Alexis Lucattini edited this page Jun 30, 2021 · 2 revisions

Contribution Guide

This guide is to set a publishable standard of current and future tools and workflows in this repository.
It's aims are to improve readability, reproducibility and overall sharing and collaboration of tools in this repository.

We have split this document roughly by the components in CWL definition.

Yaml standards

Key vs list format?

Key format

inputs:
  my_input:
    label: "An input I have"
    doc: |
      This is the long hand form description
      of this input
    inputBinding:
      position: 1

VS

List format

inputs:
  - id: my_input
    label: "An input I have"
    doc: |
      This is the long hand form description
      of this input
    inputBinding:
      position: 1

Personally I prefer key format. Indentation improves readability

Hints/Requirements

ResourceRequirements

  • More readable in key format
  • Should be specified in hints instead of requirements.
  • ilmn-tes requirements to also be set in hints.
  • ICA TES then takes ilmn-tes. Standard requirements taken elsewhere.
  • Requirements can then be overwritten at launch time.

ShellCommandRequirement

  • This should be avoided.
  • Use an inline-entry script if possible instead.

Tool Specific Standards

  • Overall tool definition should have a doc, label and author
    • label to be a single line string. It may contain spaces.
    • doc to be in multi-line string format
    • Author should contain full-name, email address and github username. See this doc store example for more information

Inputs

  • Should be set in key-format with the id set as the input key.

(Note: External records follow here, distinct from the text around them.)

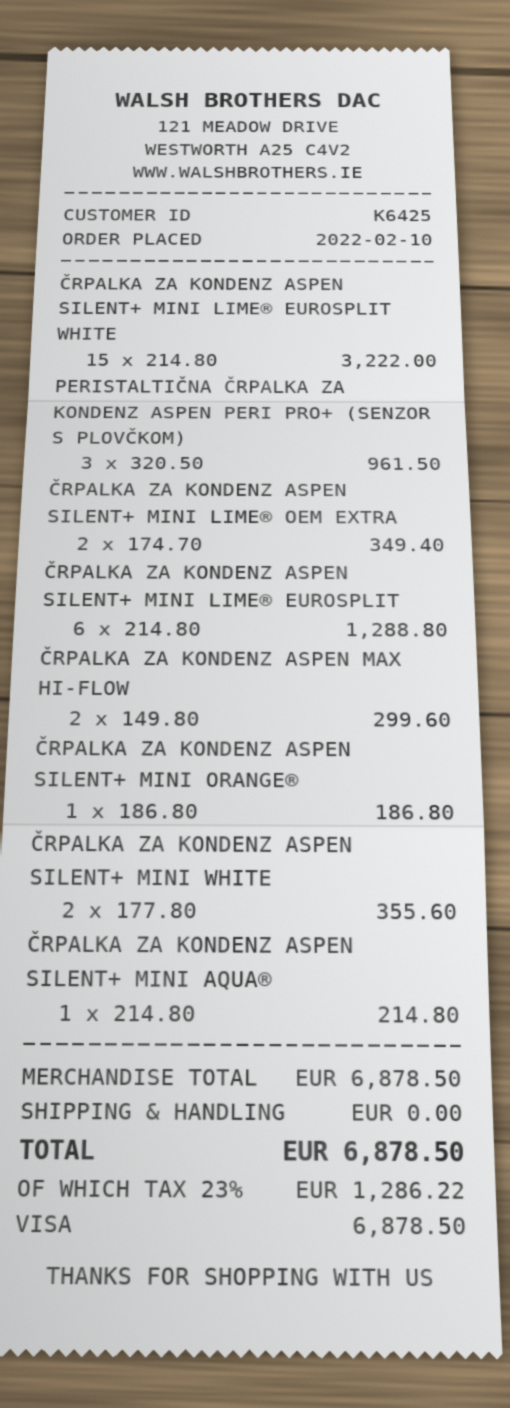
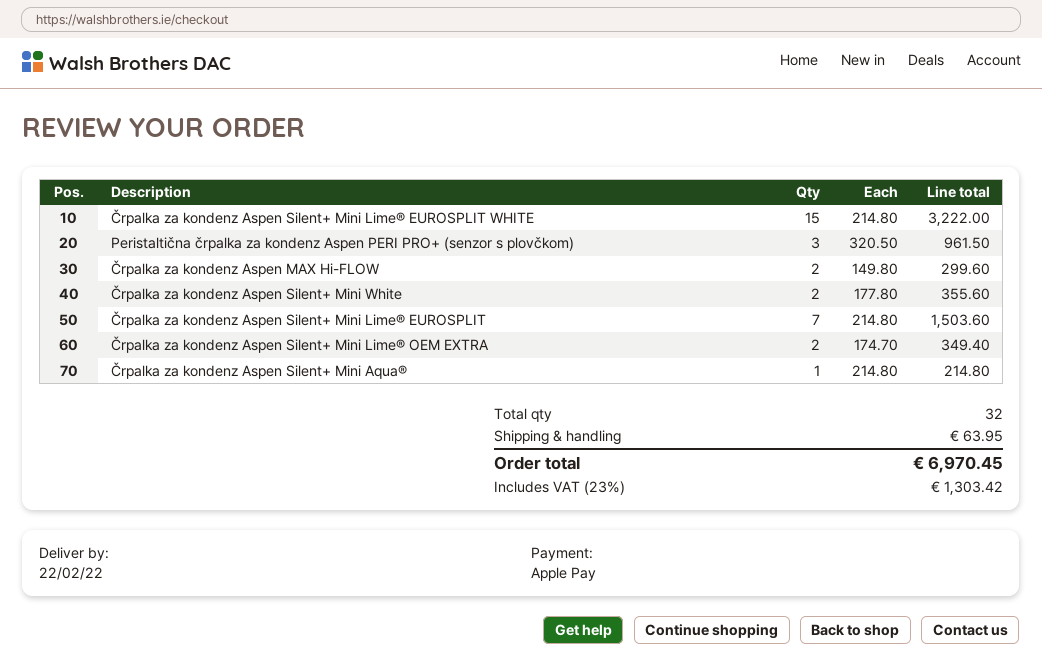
payment method: Visa -> Apple Pay
ČRPALKA ZA KONDENZ ASPEN SILENT+ MINI LIME® EUROSPLIT: 6 x 214.80 = 1288.80 -> 7 x 214.80 = 1503.60
ČRPALKA ZA KONDENZ ASPEN SILENT+ MINI ORANGE®: 1 x 186.80 = 186.80 -> none
shipping: 0.00 -> 63.95
tax: 23% = 1286.22 -> 23% = 1303.42
total: 6878.50 -> 6970.45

    • id should be lower case and match the kwarg parameter prefix if present.
      • Hyphens in the prefix should be replaced with underscores for the id.
      • --output-prefix becomes output_prefix
  • Each input should contain a doc and label.

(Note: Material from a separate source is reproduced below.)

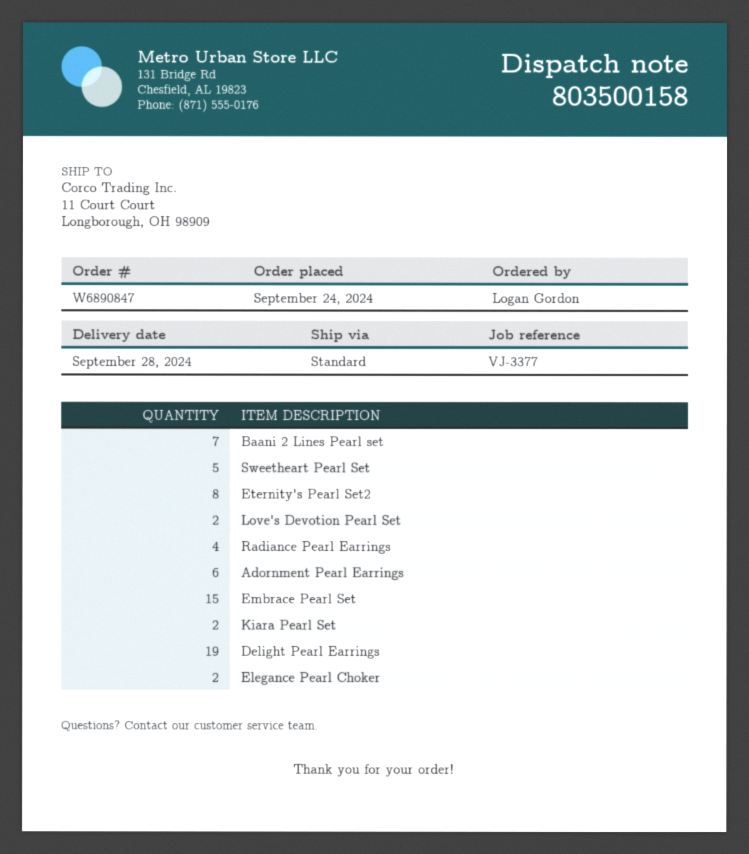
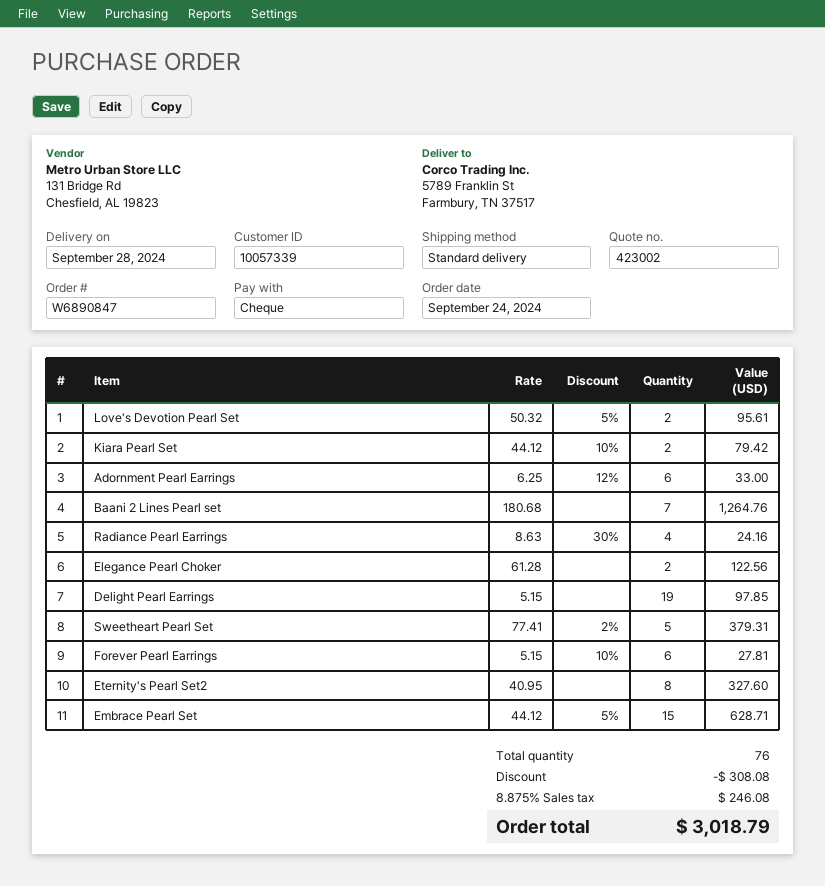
ship to: 11 Court Court, Longborough, OH 98909 -> 5789 Franklin St, Farmbury, TN 37517
Forever Pearl Earrings: none -> 6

    • label to be a single line string. It may contain spaces.
    • doc to be in multi-line string format
  • Each output should contain a doc and label.

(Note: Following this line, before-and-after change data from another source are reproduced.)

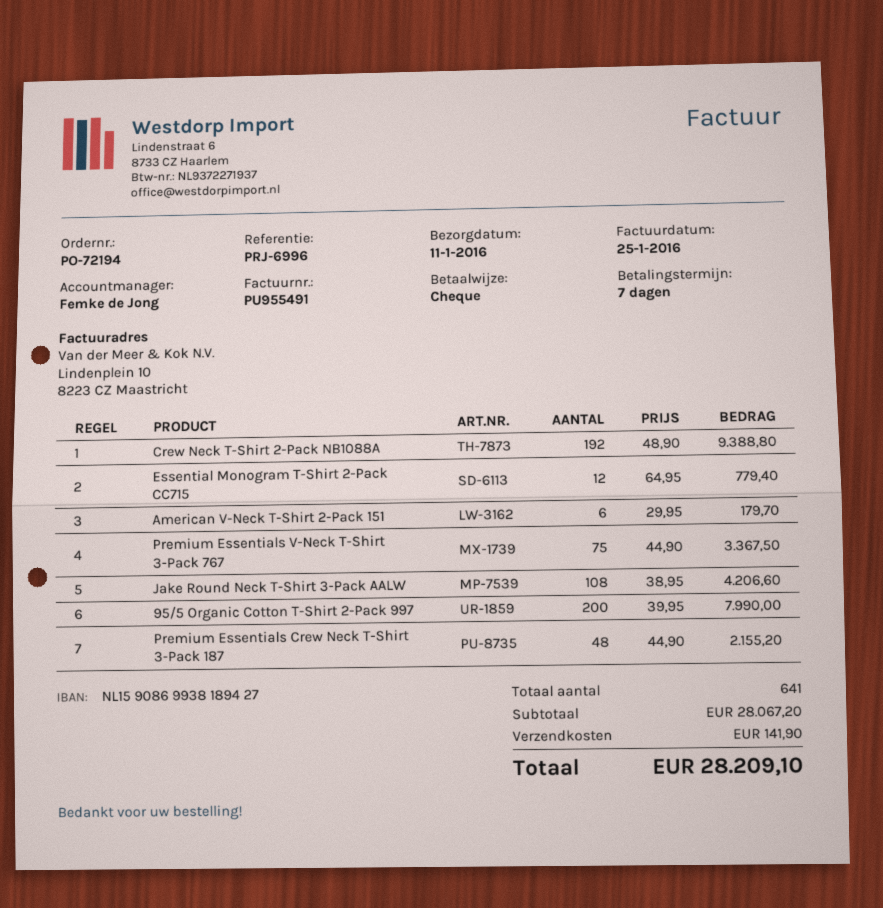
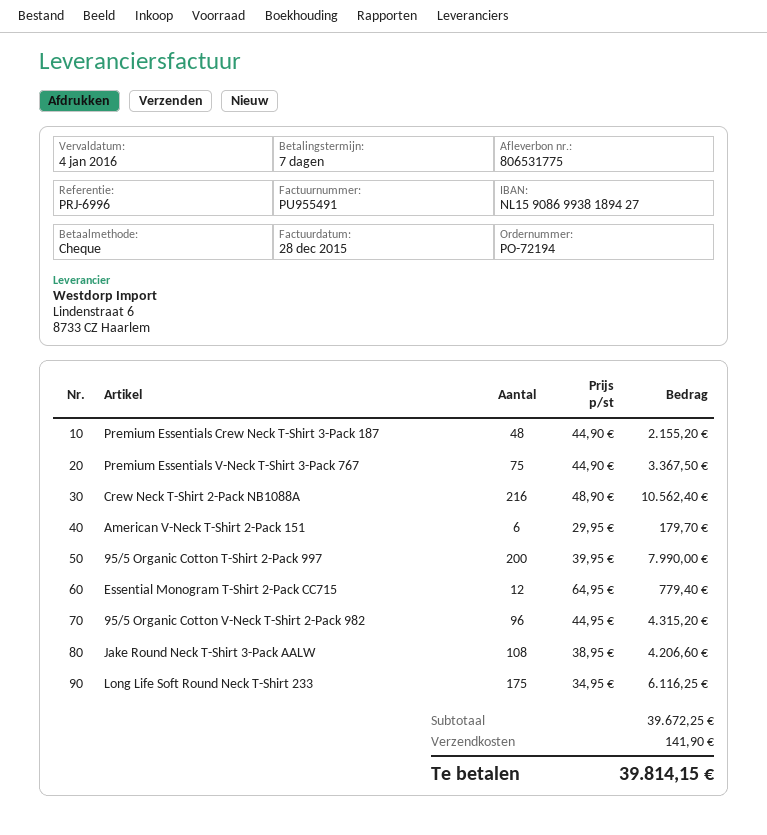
invoice date: 2016-01-25 -> 2015-12-28
Crew Neck T-Shirt 2-Pack NB1088A: 192 x 48.90 = 9388.80 -> 216 x 48.90 = 10562.40
95/5 Organic Cotton V-Neck T-Shirt 2-Pack 982: none -> 96 x 44.95 = 4315.20
Long Life Soft Round Neck T-Shirt 233: none -> 175 x 34.95 = 6116.25
subtotal: 28067.20 -> 39672.25
total: 28209.10 -> 39814.15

    • label to be a single line string. It may contain spaces.
    • doc to be in multi-line string format
  • Preference using the inputBinding attributes rather than being handled in an "inline entry script".

  • inputBinding prefixes should be in long-hand format.

    • If a parameter allows for either -r or --reference. --reference should be selected instead.
  • Position parameters in inputBinding may be negative, as this means that they are specified after any values in arguments.

  • Position parameters that must be specified at the end of the command should start at 100 and count backwards.

    • i.e a parameter that must precede the last parameter but must come after all others should then be set at 99
  • Defaults specified in the doc component and only placed in ‘default’ is a necessary argument for functioning of the program

    • Otherwise we make an assumption that specifying an argument as its default has the same behaviour as leaving it as null
  • A list of successCodes should be set for each tool.

  • Any inline entry shell scripts should be run in strict mode

    set -euo pipefail

    -e causes the shell to exit immediately if any command as non-zero exit status.

    -u raises an error if you call a variable you haven't defined - picks up typos.\

    -o pipefail, if set the return value of a pipeline is the value of the last command to exit with a non-zero status.

    -x may be used for debugging a workflow. Check out more set built-in options here

  • Format attribute should NOT be used as it lacks portability between workflows and requires specification on input.

    • However open to suggestions and a potential consideration for the future.

Workflow specific standards

  • Overall workflow definition should have a doc, label and author
    • label to be a single line string. It may contain spaces.
    • doc to be in multi-line string format
    • Author should contain full-name, email address and github username. See this doc store example for more information

Workflow inputs:

  • Should be set in key-format with the id set as the input key.

    • id should be lower case, match the id of its use case in the workflow with the addition of the suffix of the step where it is used.
    • For example, let's say I want to have a parameter for the --output-prefix parameter of a tool in the workflow.
      I have referenced the tool in the workflow under the step dragen_step I should then set the id of this input as output_prefix_dragen
  • Each input should contain a doc and label.

    • label to be a single line string. It may contain spaces.
    • doc to be in multi-line string format
  • Each output should contain a doc and label.

    • label to be a single line string. It may contain spaces.
    • doc to be in multi-line string format
  • Defaults specified in the doc component and only placed in ‘default’ is a necessary argument for functioning of the program

    • Otherwise we make an assumption that specifying an argument as its default has the same behaviour as leaving it as null
  • Input and output names must node match, this does not bode well when using packed jsons.

Workflow steps

  • Use _step suffix for the id of a step in the workflow.

    • This is preferably in key format
    • Step also has a label and a doc.
  • The run should link to a separate file rather than the tool being defined 'in-place'.

    • This improves modularisation.
    • A bug will cause 'in-place' tools from being incorrectly packed.